A fine gennaio, l’ex ministro Carrozza si è dichiarata favorevole, nel corso di alcune interviste, ad accettare la proposta della senatrice PD Mariangela Bastico di destinare l’8 per mille all’edilizia scolastica. Una proposta da tempo sostenuta anche da varie associazioni della società civile. La Carrozza si era spinta oltre, sostenendo l’utilità di forme di defiscalizzazione che potrebbero incentivare investimenti privati nell’edilizia scolastica, pur sottolineando l’importanza del ruolo prioritario del pubblico in questo campo. Secondo quanto citato da Carrozza, il decreto Istruzione prevedeva un mutuo dello Stato di oltre 800 milioni presso la Banca di sviluppo europeo per permettere una operazione massiccia di ristrutturazione delle scuole italiane nel prossimo triennio. Quante e quali naturalmente resta da definire. Ma resta anche da chiarire se questa cifra è confermata, se questo progetto andrà avanti. Le dichiarazioni in favore di interventi sull’edilizia scolastica del premier Renzi sono state molto esplicite. Rimane ora da vedere se si tradurranno in pratica con progetti e cantieri.

10. La sfida: una scuola post-industriale e non standardizzata

Ken Robinson, uno dei pedagogisti più famosi al mondo, ha presentato tre anni fa alla Royal Society per il sostegno delle Arti una conferenza dal titolo «Changing paradigms». Tra i tanti spunti provocatori del discorso di Robinson, che vi proponiamo nella versione riassunta e disegnata dal team della RSA, il nodo centrale è che una scuola organizzata ancora in classi di età e vere e proprie ‘partite di studenti’ come se fossero merci prodotte in una azienda, non conduce alla valorizzazione della creatività dei singoli e non consente l’espressione di capacità, competenze e attitudini che potrebbero arricchire la collettività, anche dentro la scuola. Un principio che in parte è già attuato nelle cosiddette classi eterogenee delle scuole materne. Ma che è in forte contraddizione con l’idea di un raggiungimento di obiettivi standard e una valutazione della conoscenza su modelli e test uguali per tutti.

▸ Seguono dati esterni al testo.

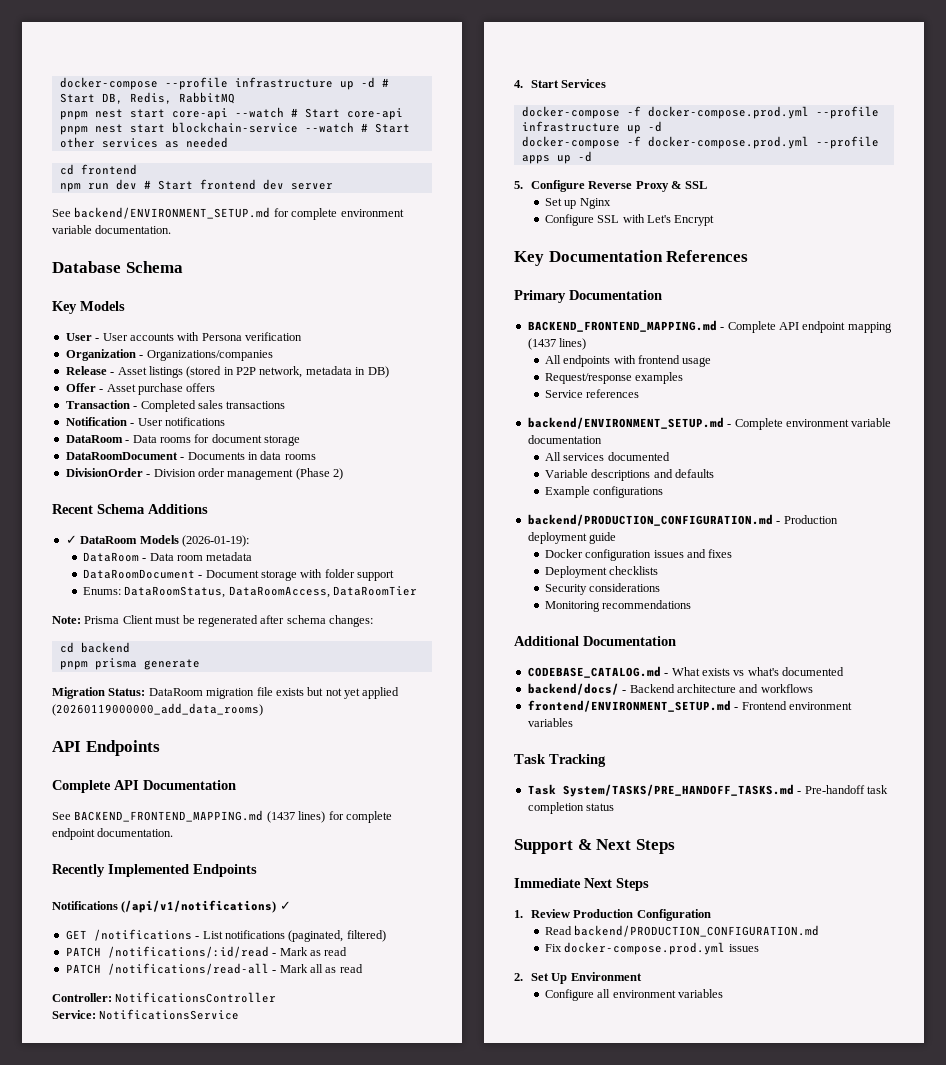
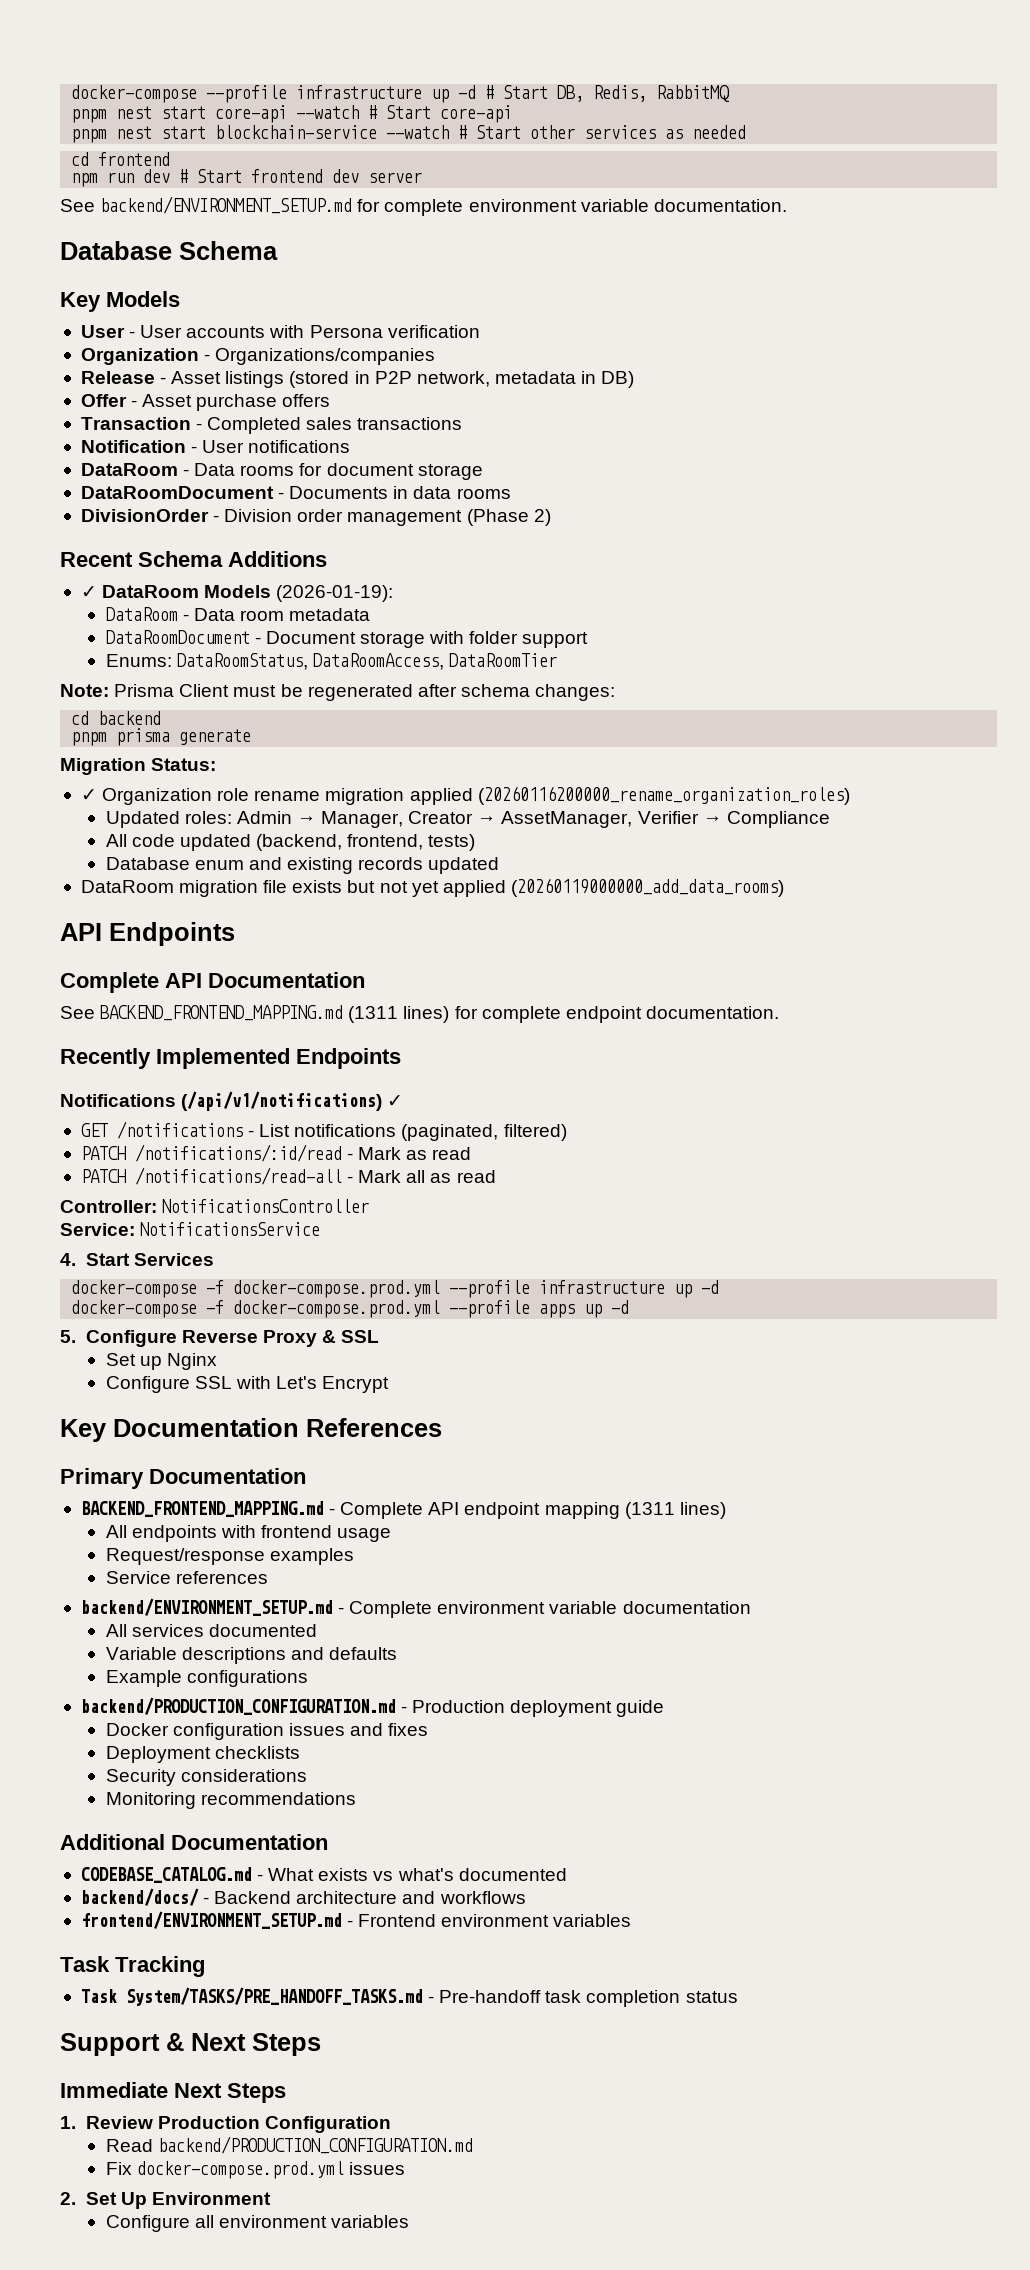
- Migration Status: DataRoom migration file exists but not yet applied (20260119000000_add_data_rooms)
+ Migration Status:
+ ✓ Organization role rename migration applied (20260116200000_rename_organization_roles)
+ Updated roles: Admin → Manager, Creator → AssetManager, Verifier → Compliance
+ All code updated (backend, frontend, tests)
+ Database enum and existing records updated
+ DataRoom migration file exists but not yet applied (20260119000000_add_data_rooms)
- See BACKEND_FRONTEND_MAPPING.md (1437 lines) for complete endpoint documentation.
+ See BACKEND_FRONTEND_MAPPING.md (1311 lines) for complete endpoint documentation.
- BACKEND_FRONTEND_MAPPING.md - Complete API endpoint mapping (1437 lines)
+ BACKEND_FRONTEND_MAPPING.md - Complete API endpoint mapping (1311 lines)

Una scuola, insomma, che stimola un pensiero creativo e una capacità individuale e collettiva di risoluzione dei problemi è necessaria per produrre i professionisti che dovranno domani innovare, sviluppare, costruire una società sempre più colta e creativa. Nelle scorse settimane, per esempio, è circolata su molti media internazionali la storia di un insegnante messicano, Juarez Correa, che utilizzando un metodo rivoluzionario nell’insegnamento della matematica ha ottenuto risultati davvero sorprendenti con una classe di ragazzini in un quartiere molto povero di Matamoros, una cittadina vicino al confine con gli Stati Uniti.

Una sfida, quella del combinare la valorizzazione delle creatività e competenze individuali con la possibilità di una valutazione efficace e soddisfacente che rappresenta il vero nodo da risolvere nella scuola di oggi. Al di là degli strumenti, dei muri, dei libri e delle retribuzioni dei docenti.

Uno sguardo nuovo sulla scuola oggi è necessario. Vedremo se fin dalle prime mosse il Ministro Giannini andrà in questa direzione.